Up to September 2012, data from 149 patients, who had at least 1 year of follow-up, at least one drug indication, and at least 2 consecutive six-months-apart rheumatic evaluations that included assessment of compliance were reviewed. NP and patient’s motivations of NP were evaluated according to a questionnaire. NP was defined when patients referred that they had completely stop RA medication, “Sometimes”, “Almost always” or “Always”. Patients had to pay for their medication.

Descriptive statistics and logistic regression models were used. Statistical significance was set at a p value of less than 0.05. The study was approved by the internal review board.
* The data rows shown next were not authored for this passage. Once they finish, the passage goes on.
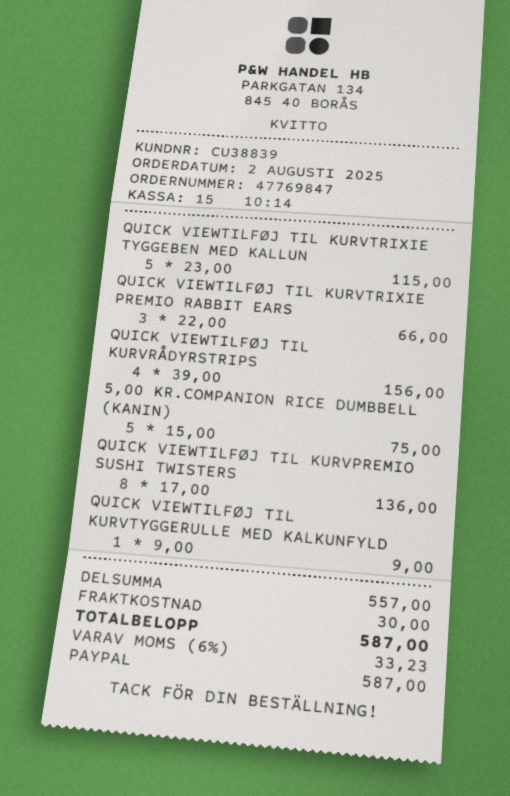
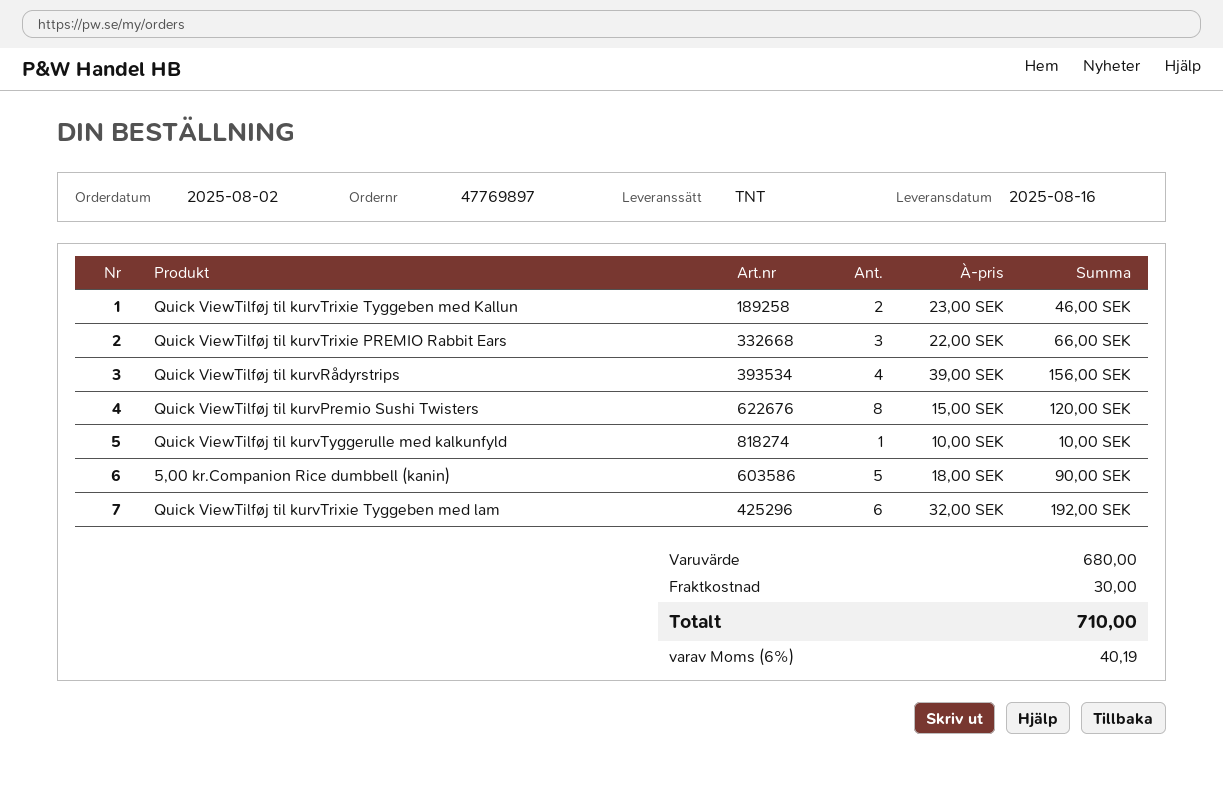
order number: 47769847 -> 47769897
QUICK VIEWTILFØJ TIL KURVTRIXIE TYGGEBEN MED KALLUN: 5 x 23.00 = 115.00 -> 2 x 23.00 = 46.00
5,00 KR.COMPANION RICE DUMBBELL (KANIN): 5 x 15.00 = 75.00 -> 5 x 18.00 = 90.00
QUICK VIEWTILFØJ TIL KURVPREMIO SUSHI TWISTERS: 8 x 17.00 = 136.00 -> 8 x 15.00 = 120.00
QUICK VIEWTILFØJ TIL KURVTYGGERULLE MED KALKUNFYLD: 1 x 9.00 = 9.00 -> 1 x 10.00 = 10.00
Quick ViewTilføj til kurvTrixie Tyggeben med lam: none -> 6 x 32.00 = 192.00
subtotal: 557.00 -> 680.00
tax: 6% = 33.23 -> 6% = 40.19
total: 587.00 -> 710.00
Up to cut-off, 715 questionnaires were applied to 149 patients, who had follow-up of 58.7 ± 27.9 months and were indicated 2.4 ± 0.7 DMARDs/patient/follow-up.

Patients were most frequently female (88.6%), middle-aged ([mean ± SD] age of 38.5 ± 12.8 years) with lower-middle/lower socio-economic status (87.9%) and scholarship of 11 ± 3.9 years.
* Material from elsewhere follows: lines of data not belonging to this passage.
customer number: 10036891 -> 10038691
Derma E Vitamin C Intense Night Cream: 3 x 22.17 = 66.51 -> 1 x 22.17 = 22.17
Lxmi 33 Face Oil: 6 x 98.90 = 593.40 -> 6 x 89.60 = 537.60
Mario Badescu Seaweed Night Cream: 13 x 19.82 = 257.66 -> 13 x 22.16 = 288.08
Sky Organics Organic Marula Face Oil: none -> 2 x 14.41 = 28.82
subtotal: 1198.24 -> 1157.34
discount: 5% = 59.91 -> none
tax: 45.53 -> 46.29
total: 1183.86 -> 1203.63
Ninety-nine (66.4%) patients were NP and filled 330 questionnaires. Multivariate analysis showed that years of formal education (OR: 1.12, 95% CI: 1.1-1.24, p = 0.03), perception of at least some difficulty to find arthritis medication (OR: 5.68, 95% CI: 2.48-13, p = 0.000) and perception that arthritis medication is expensive (OR: 5.27, 95% CI: 2.1-13.84, p = 0.001) at the first evaluation of patient’s compliance were all predictors of NP.
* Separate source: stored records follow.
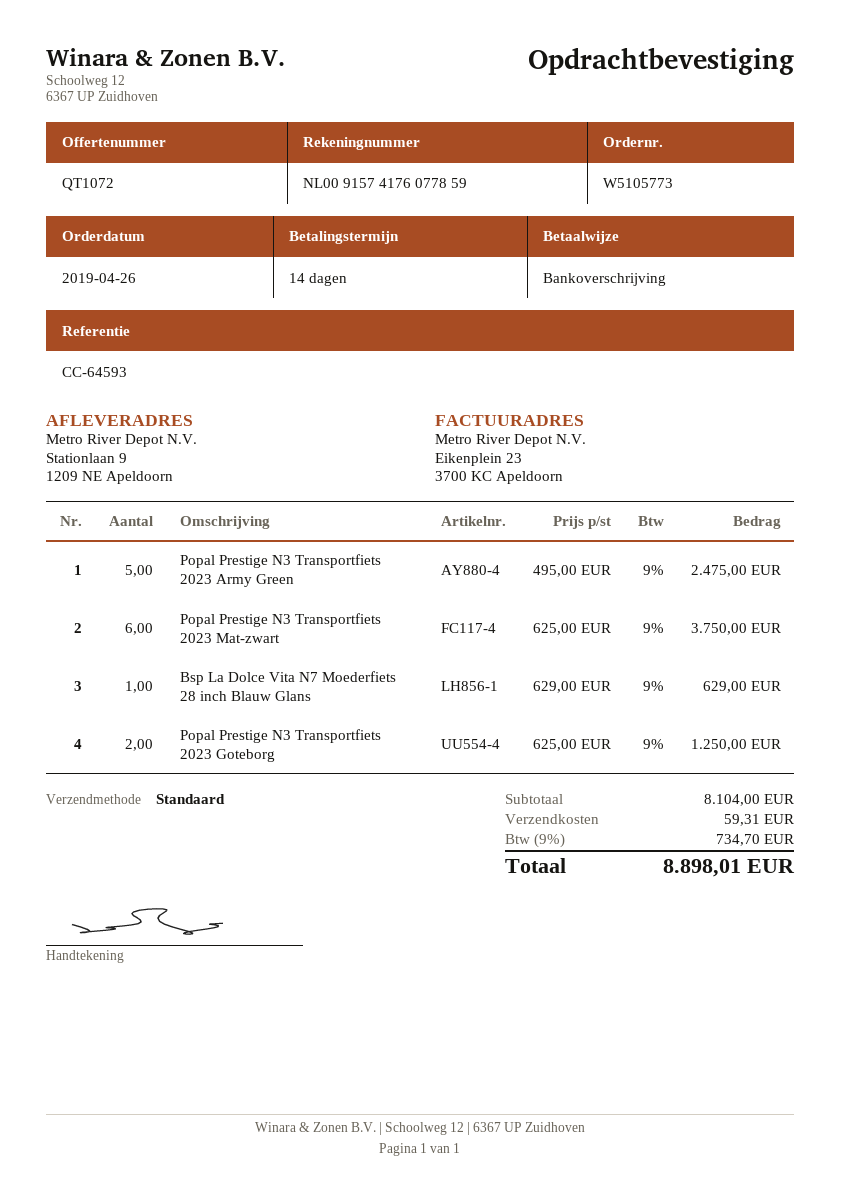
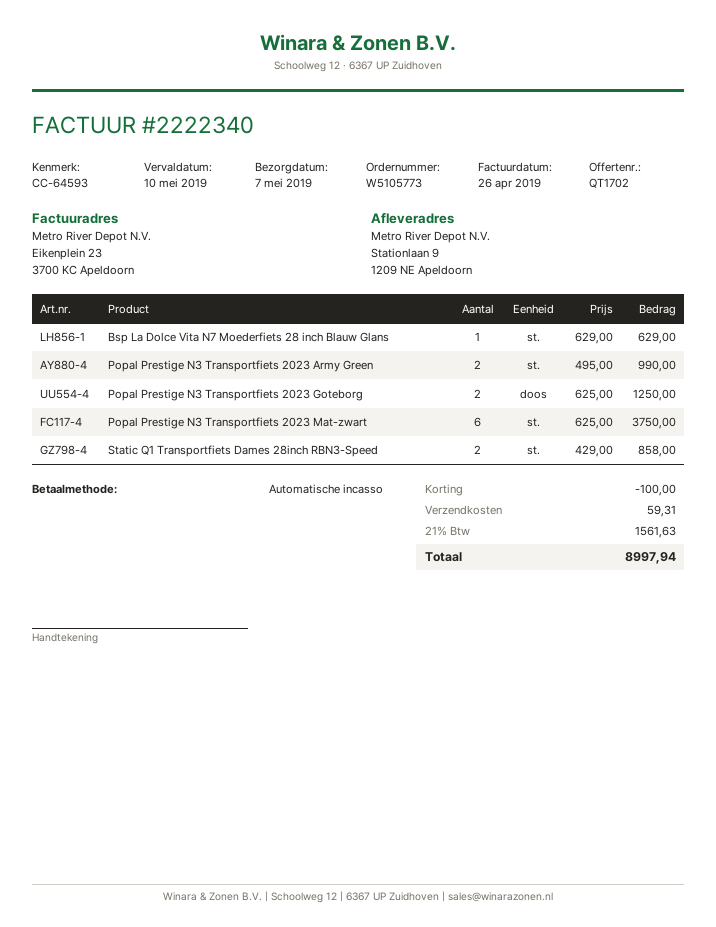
quote number: QT1072 -> QT1702
payment method: bank transfer -> direct debit
Popal Prestige N3 Transportfiets 2023 Army Green: 5 x 495.00 = 2475.00 -> 2 x 495.00 = 990.00
Static Q1 Transportfiets Dames 28inch RBN3-Speed: none -> 2 x 429.00 = 858.00
discount: none -> 100.00
tax: 9% = 734.70 -> 21% = 1561.63
total: 8898.01 -> 8997.94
Among the 99 NP patients, 25 (25.3%) were recurrent-NP and accumulated more disease activity. The combination of both reasons of NP (“Because it was not available at the drugstore” and “Because the medication is very expensive”) when selected at the first evaluation of compliance was the only variable to predict recurrent NP, OR: 4.8, 95% CI: 1.1-20.8, p = 0.04.


Health systems should provide (first line) treatment for RA as a strategy to improve compliance with therapy and clinical outcomes, particularly in vulnerable populations.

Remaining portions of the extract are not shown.